Ten teenagers. One soundstage made to look like a spacecraft. Plus a questionable scientific agency, a maniacal producer and a dozen or so corporate sponsors. What could possibly go wrong?
Told in transcripts of audio and video recordings, blog posts and other documents obtained by a disgruntled intern, Waste of Space follows an eponymous reality show. Documents show the daily power struggles, challenges and romantic trysts of the “Spacetronauts,” along with the personal confessions they’re encouraged to record, the highly edited results that appear on TV and the increasingly frantic conversations that occur among various behind-the-scenes partners.
Discerning readers might initially get frustrated by the clichés, including the show’s instant and intense social media popularity and the overt product placement. But as these elements fall away or twist in on themselves, the characters are revealed to be more than they seem. Readers will come to see that Waste of Space is a satire skewering every element it seemed at first to glorify.
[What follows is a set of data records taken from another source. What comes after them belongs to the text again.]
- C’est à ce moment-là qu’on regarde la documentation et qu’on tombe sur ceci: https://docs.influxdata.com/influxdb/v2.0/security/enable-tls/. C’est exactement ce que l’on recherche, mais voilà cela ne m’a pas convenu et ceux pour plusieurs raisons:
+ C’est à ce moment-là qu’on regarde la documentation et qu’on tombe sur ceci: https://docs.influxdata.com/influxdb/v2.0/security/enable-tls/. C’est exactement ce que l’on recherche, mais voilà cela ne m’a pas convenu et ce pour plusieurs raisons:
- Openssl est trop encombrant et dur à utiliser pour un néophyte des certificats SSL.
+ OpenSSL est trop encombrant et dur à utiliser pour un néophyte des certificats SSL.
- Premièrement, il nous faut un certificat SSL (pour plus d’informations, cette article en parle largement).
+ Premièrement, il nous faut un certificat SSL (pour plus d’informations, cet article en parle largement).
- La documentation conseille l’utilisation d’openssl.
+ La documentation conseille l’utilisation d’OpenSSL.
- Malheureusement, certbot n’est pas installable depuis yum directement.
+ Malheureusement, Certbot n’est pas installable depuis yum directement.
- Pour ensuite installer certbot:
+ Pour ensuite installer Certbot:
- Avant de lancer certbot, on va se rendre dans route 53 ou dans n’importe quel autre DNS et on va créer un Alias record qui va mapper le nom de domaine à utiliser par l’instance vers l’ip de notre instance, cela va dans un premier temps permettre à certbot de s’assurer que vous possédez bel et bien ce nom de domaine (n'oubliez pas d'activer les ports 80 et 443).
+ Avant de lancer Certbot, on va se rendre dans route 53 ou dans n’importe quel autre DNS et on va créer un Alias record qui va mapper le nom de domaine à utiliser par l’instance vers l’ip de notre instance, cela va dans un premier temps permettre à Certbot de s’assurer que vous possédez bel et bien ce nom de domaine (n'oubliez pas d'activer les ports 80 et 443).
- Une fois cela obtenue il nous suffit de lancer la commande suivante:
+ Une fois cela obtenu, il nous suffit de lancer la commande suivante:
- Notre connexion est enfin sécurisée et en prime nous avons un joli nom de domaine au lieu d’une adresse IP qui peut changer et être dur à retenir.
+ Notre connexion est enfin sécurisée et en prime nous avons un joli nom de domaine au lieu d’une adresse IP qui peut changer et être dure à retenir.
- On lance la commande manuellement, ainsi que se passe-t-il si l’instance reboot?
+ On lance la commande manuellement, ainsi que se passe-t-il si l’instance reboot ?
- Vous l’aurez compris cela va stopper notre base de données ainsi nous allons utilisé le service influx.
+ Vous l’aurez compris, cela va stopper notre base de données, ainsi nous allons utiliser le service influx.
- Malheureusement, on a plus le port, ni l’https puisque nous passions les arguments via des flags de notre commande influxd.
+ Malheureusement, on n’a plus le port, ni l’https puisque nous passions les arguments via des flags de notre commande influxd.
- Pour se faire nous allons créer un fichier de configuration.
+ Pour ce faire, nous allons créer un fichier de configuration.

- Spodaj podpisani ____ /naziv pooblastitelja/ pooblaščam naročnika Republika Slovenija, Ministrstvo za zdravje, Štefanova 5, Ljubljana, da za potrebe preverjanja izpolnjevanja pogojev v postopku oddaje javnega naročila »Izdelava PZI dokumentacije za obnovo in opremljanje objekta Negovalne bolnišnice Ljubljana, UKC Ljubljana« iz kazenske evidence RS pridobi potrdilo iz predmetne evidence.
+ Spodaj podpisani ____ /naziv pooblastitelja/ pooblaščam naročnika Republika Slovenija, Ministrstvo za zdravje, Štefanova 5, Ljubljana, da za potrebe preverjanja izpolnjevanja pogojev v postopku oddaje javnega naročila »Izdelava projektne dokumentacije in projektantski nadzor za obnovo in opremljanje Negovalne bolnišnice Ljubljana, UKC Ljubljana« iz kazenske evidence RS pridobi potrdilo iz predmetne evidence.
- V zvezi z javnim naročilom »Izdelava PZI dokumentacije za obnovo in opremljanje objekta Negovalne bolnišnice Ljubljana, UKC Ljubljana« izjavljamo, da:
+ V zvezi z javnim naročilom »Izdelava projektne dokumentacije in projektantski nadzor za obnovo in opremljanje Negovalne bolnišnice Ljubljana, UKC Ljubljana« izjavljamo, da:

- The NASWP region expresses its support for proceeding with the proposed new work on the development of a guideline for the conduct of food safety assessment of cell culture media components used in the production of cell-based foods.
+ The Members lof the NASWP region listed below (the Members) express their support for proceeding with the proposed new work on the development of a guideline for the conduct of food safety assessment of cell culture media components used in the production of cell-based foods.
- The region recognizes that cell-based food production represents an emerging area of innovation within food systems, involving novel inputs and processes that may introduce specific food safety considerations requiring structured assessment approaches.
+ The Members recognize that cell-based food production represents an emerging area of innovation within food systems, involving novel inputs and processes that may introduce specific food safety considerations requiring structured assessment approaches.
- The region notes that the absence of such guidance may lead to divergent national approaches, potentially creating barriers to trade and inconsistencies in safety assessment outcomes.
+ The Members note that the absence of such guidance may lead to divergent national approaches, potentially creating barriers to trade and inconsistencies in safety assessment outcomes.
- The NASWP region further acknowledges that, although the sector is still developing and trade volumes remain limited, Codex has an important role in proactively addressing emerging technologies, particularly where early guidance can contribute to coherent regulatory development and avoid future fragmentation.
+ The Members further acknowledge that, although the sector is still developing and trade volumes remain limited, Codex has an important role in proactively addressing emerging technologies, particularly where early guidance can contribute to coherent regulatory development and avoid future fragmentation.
Author Gina Damico, best known for her humor/horror hybrids like the recent Wax, taps into a cultural zeitgeist of advertising saturation, Hunger Games spin-offs and self-mocking tales like Joss Whedon’s movie The Cabin in the Woods. A bit of real emotional power sneaks in with the mockery, leading readers to question the lines between realistic fiction, science fiction, magical realism and parody.